Tehran should categorically reject requests to swap Ahmad Reza Jalali with Hamid Nouri, two individuals imprisoned in Iran and Sweden respectively, as their cases are different, according to an Iranian political commentator.
Speaking to Press TV’s Iran Today program, Mohammad Sadeq Koushki said a prisoner swap is warranted when the two opposite sides face the same degree of charges and are on an equal footing in terms of legalities.
“In essence, the charges against these two people are not the same and they should be treated differently,” said Koushki, an expert on the affairs related to anti-Iran terrorist group Mujahedin-e-Khalq Organization (MKO).
He said the Swedish government’s relentless efforts to make the prisoners' exchange happen show that Jalali is important to them.
“If Jalali was not important to the Swedish government, it wouldn’t have made such attempts to secure his release,” he asserted.
Ahmad Reza Jalali, an Iran-born resident of Sweden, has been convicted in Iran of espionage for Israel’s spy agency Mossad, which led to the assassination of two Iranian nuclear scientists. His death sentence was recently upheld by the country's apex court and he is likely to be executed soon.
Jalali was arrested in 2016 while visiting Iran. Based on his confessions, he had spied for the Israeli spy agency and was found guilty of complicity in the assassination of two prominent Iranian scientists.

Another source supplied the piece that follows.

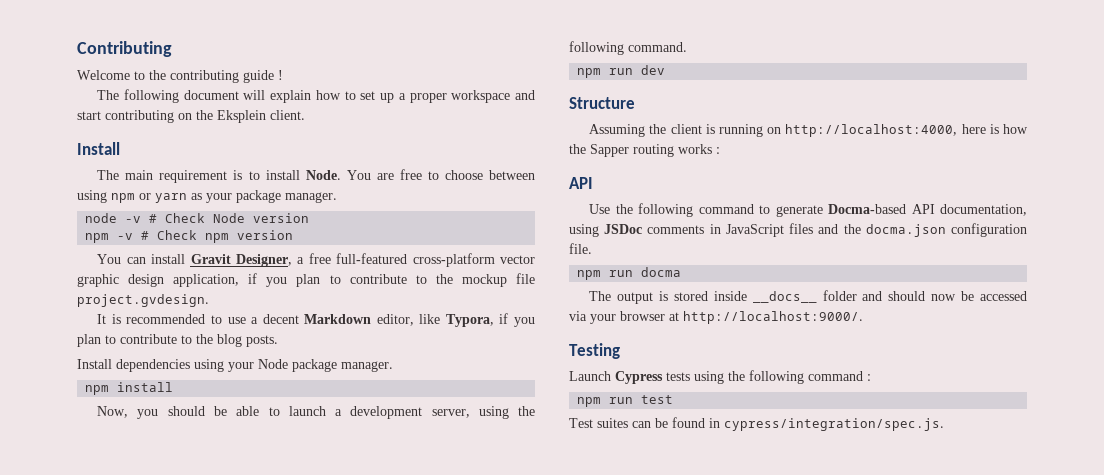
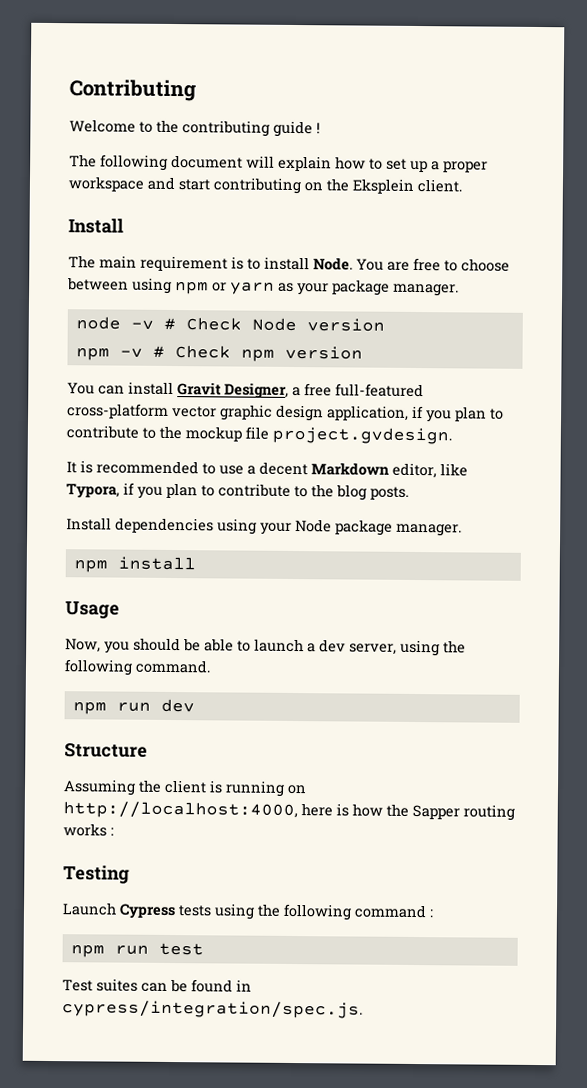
(174, 387) none -> [65,601,120,619] // Usage
[350,406,423,419] development -> [319,639,346,653] dev
[569,177,593,189] [589,203,1027,217] [569,223,1027,237] [569,243,592,254] [577,267,682,280] [589,290,1027,304] [569,311,863,324] // API // Use the following command to generate Docma-based API documentation, using JSDoc comments in JavaScript files and the docma.json configuration file. // npm run docma // The output is stored inside __docs__ folder and should now be accessed via your browser at http://localhost:9000/. -> (114, 831) none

Koushki said there is no ambiguity about the charges leveled against Jalali, adding that the espionage by this person "has been proven", for which he has received the death sentence.
Asking for the exchange of a “real spy” with a “simple judiciary official" who was unlawfully arrested and tried years after his retirement "is simply out of the question", the Iranian analyst remarked.
He was referring to Hamid Nouri, who was arrested upon arrival at the Stockholm Airport in 2019 and held in solitary confinement for over two years.
American blood on MKO hands
Nouri has been accused by the MKO of involvement in the execution and torture of the members of the terrorist group in 1988 – charges that Iran has dismissed as “politically-motivated.”
“Even before the victory of the Islamic Revolution, this very same MKO terrorist group played a key role in the assassination of American engineers, who used to work at Iran’s oil industry in the province of Khuzestan,” Hassan Hanizadeh, an expert on West Asia affairs, told the same program.
Hanizadeh said the MKO terrorists fled to Iraq in the aftermath of the Islamic Revolution and later moved to Europe.
He recalled that during the 1991 uprising against former Iraqi dictator Saddam Hussein, the MKO assisted Saddam in his mass murder of Iraqis.
“Statistics indicate that over 150,000 Iraqi Shias were murdered at that time,” he added.
The notorious MKO is currently based in Albania, where it enjoys the freedom of activity after being delisted by the European Union and the United States in 2009 and 2012, respectively. The group regularly hosts big events in which top American and European officials make speeches in support of the group.
According to Albanian media reports, MKO members have been involved in various criminal activities in Europe, including human trafficking in France. MKO members have also been arrested while trying to traffic drugs to Italy.
Support for anti-Iran terrorist groups in the US and Europe has remarkably grown in the Western countries over the years, with many Western spy agencies actively involved in aiding and arming them.
The Islamic Republic has already warned Europeans that their support for the MKO will be “costly” for them. Tehran has condemned the hosting of the group by Albania and its delisting by the US and Europe.
Assassination of Iranian scientists
A senior journalist Morteza Simiari pointed out that Jalali was arrested two years before Nouri, saying it bears testimony to the fact that there are no connections between the two cases.
He told Press TV that Jalali had links with Mossad and provided the spy agency with information on the whereabouts of Iranian nuclear scientists Majid Shahriari and Masoud Alimohammadi.
In a series of televised confessions, Simiari explained that Jalali had admitted that he came to Iran and collected information on the whereabouts of the two slain nuclear scientists.
He added that while Jalali was in Iran, he worked with two strategic ministries on projects, and he communicated with Mossad when he went back to Europe, despite being fully aware that he was not allowed to take any scientific data out of the country.
Earlier this month, Iran’s Judiciary spokesman Zabihullah Khodaeian announced Jalali’s death sentence will be carried out, emphasizing that Tehran will not exchange him with Nouri.
Jalali has been “sentenced to death and the verdict is final and will be carried out,” Khodaeian said.
Commentators say detained Iranian officials are being used by the West as a bargaining chip to secure the release of spies and terrorists, including Jalali, who enjoys the backing of Western and Israeli spy agencies.
Iran has strongly protested Nouri’s detention under unbearable conditions and called for his immediate release.
“Hamid Nouri was arrested, held in solitary confinement for a very long time, and denied the right to an attorney,” Koushki said. “During this time, under various pressures, he was deprived of basic rights given by civilized countries.”